* Data records:
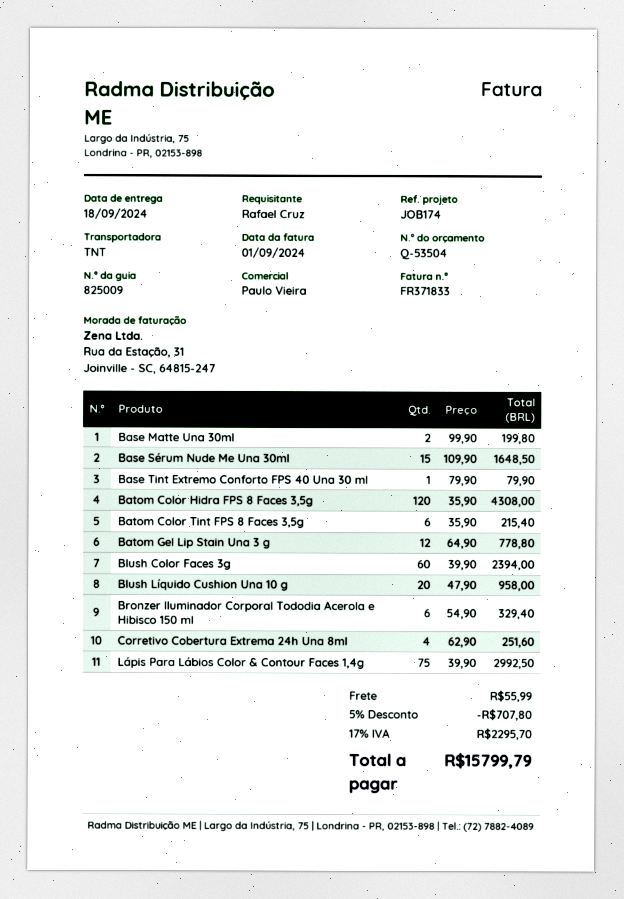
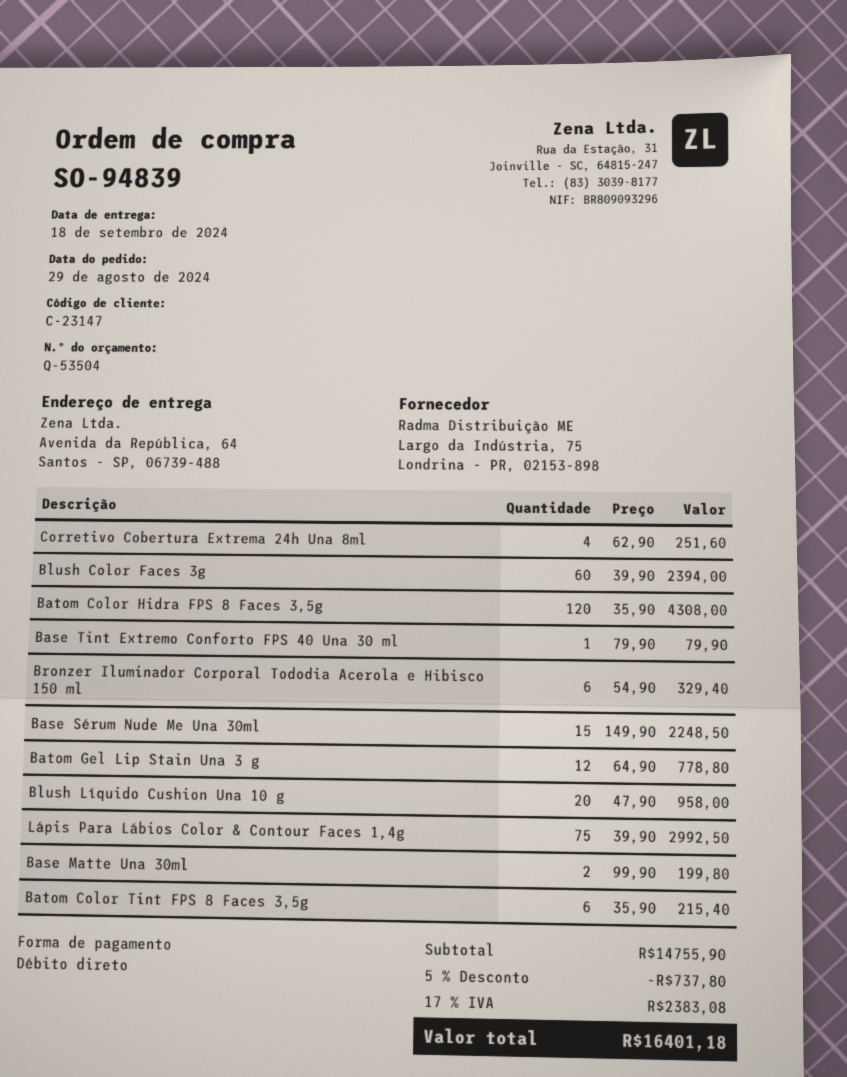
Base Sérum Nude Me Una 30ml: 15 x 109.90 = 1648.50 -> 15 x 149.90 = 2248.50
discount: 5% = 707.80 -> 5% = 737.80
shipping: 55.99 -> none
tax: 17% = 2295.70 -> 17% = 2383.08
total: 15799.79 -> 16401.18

* Task prompt: Beginning with the line that contains "shipping: 55.99 -> none", retype every remaining line of the listing exactly, ending with the last one.

* Response box:
shipping: 55.99 -> none
tax: 17% = 2295.70 -> 17% = 2383.08
total: 15799.79 -> 16401.18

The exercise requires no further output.